Last year at this time I left my position at the university where I had been for over a decade. I loved my work (equity issues in education) but my job had extended and extended until it became easier to work then not to work. Easier to respond to emails before bed, revise articles on the weekend and shorten vacations to avoid the backlog. Even more energy consuming than doing the job was thinking about it, concerns slipped into my dreams and invaded my conversations, no matter where I was.  It became apparent that if I was to realize any of my other dreams and goals outside the field of education I would have to leave the university.

I have, I did and I am. Though the life I pictured sitting at the desk in my old office does not necessarily feel filled with the ease I thought would be mine. The first 6 months of this new life were so full of relief that it did feel like I was driving in the zone. I was no longer supervising a staff, managing multiple grants, making meeting after meeting – I was working from home, directing a small nonprofit and could create time for reading, walking and writing, prose and poetry.
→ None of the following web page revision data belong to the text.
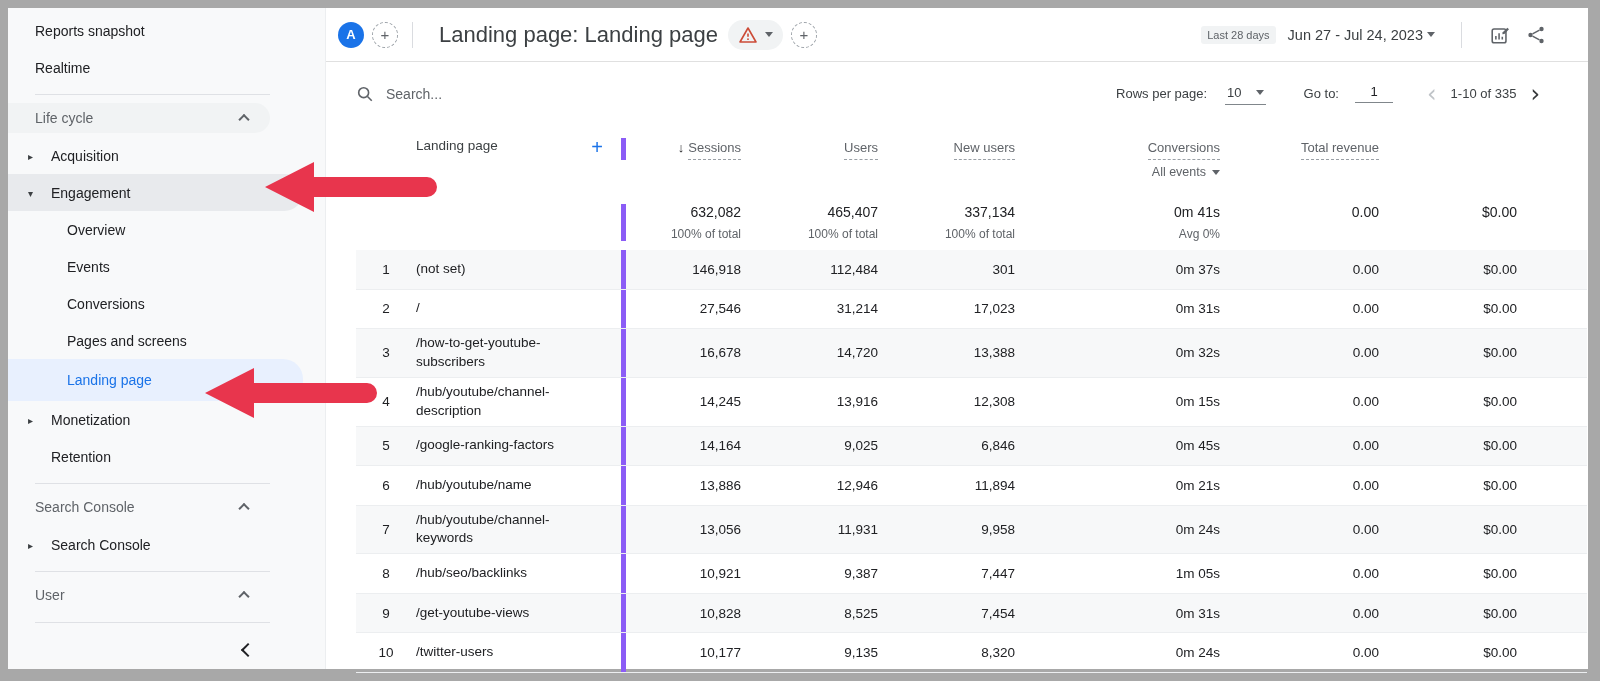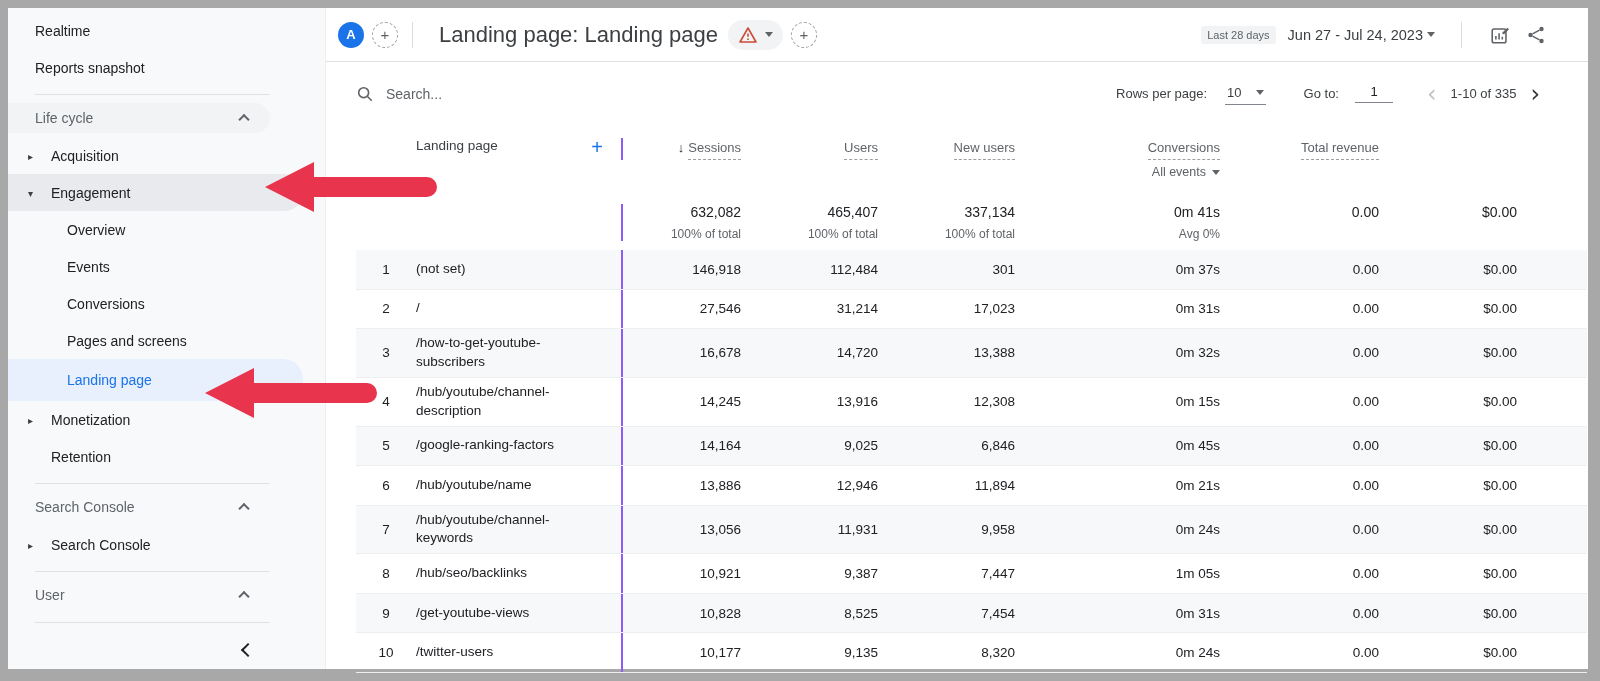"Realtime" div.s-item { order: before "Reports snapshot" -> after "Reports snapshot" }
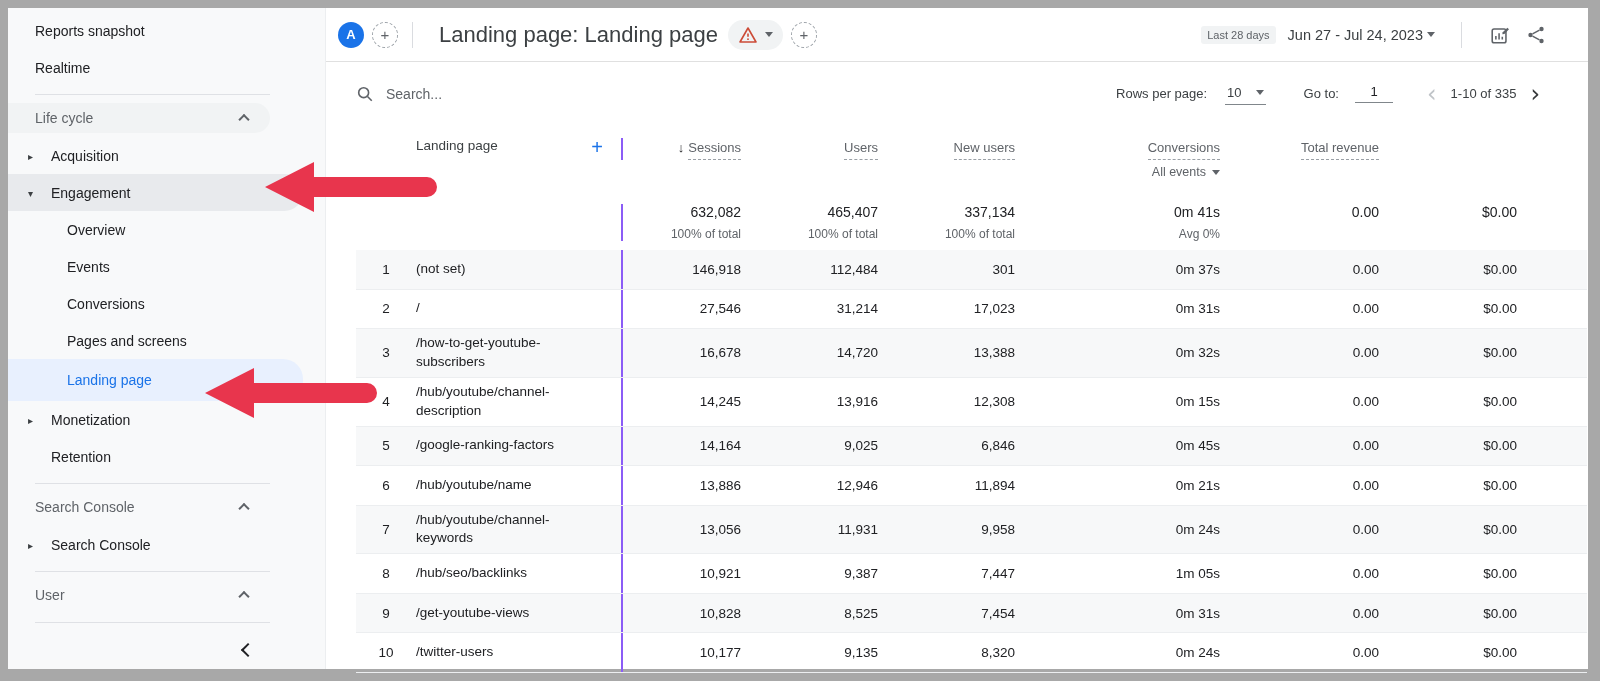"Sessions" .c-sep { border-left: 2px solid #8b5cf6 -> 5px solid #8b5cf6 }
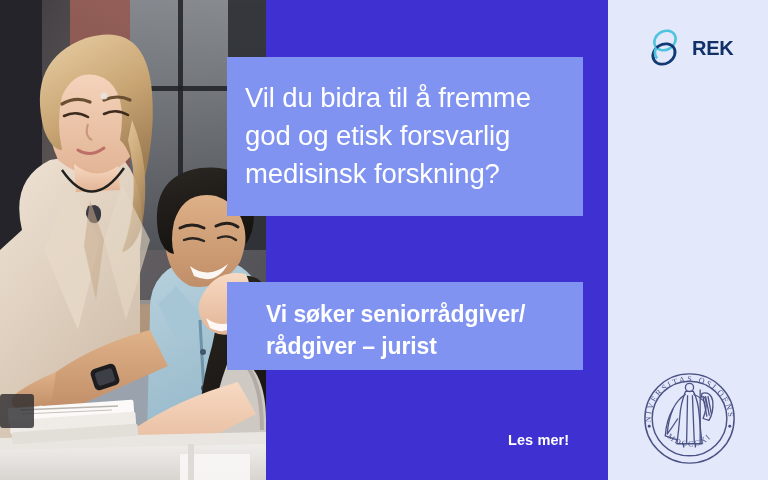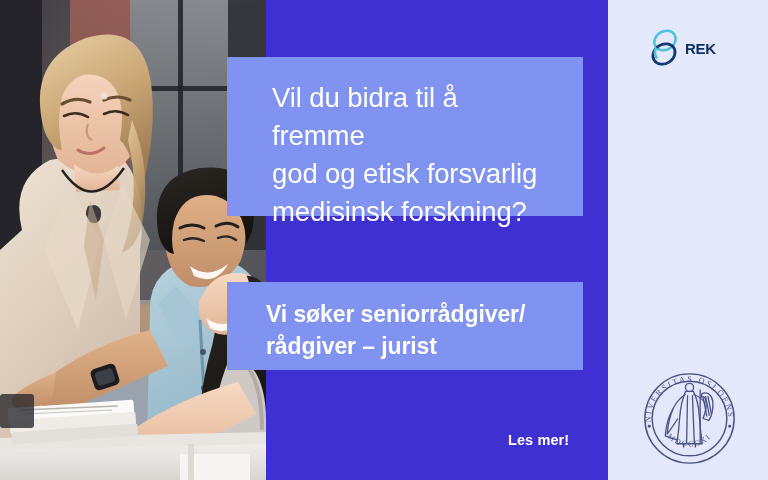"REK" #rek-wordmark { font-size: 15px -> 20px; margin-left: 1px -> 8px }
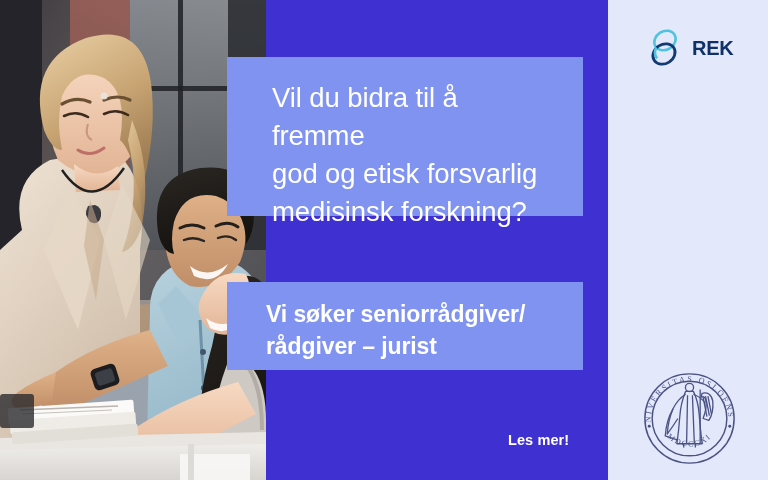"Vil du bidra til å" #headline-card { padding: 22px 30px 0 45px -> 22px 30px 0 18px }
But today I feel like I am bumping along this newly constructed road trying to find the right speed, the best way to bank the curves and find the joy in the ride itself.

Old frameworks let me think I could measure my progress with goals, objectives, benchmarks. That works for the foundation but it does not work for assessing a writing life.  Yes, ultimately there is a finished piece (with benchmarks of progress along the way), but before that there is the construction of a writing life. Days made up of reading and research, rough drafts and revising, tracking submissions and counting rejections, celebrating the occasional publication, giving readings.  

However, the aspect that is most difficult to define, yet absolutely essential is space- the creation of space that opens the doors and windows to dream memory and access to the caverns where the imagination waits to be stirred and mixed into words –and measuring space without dimension – well that is not so easily done.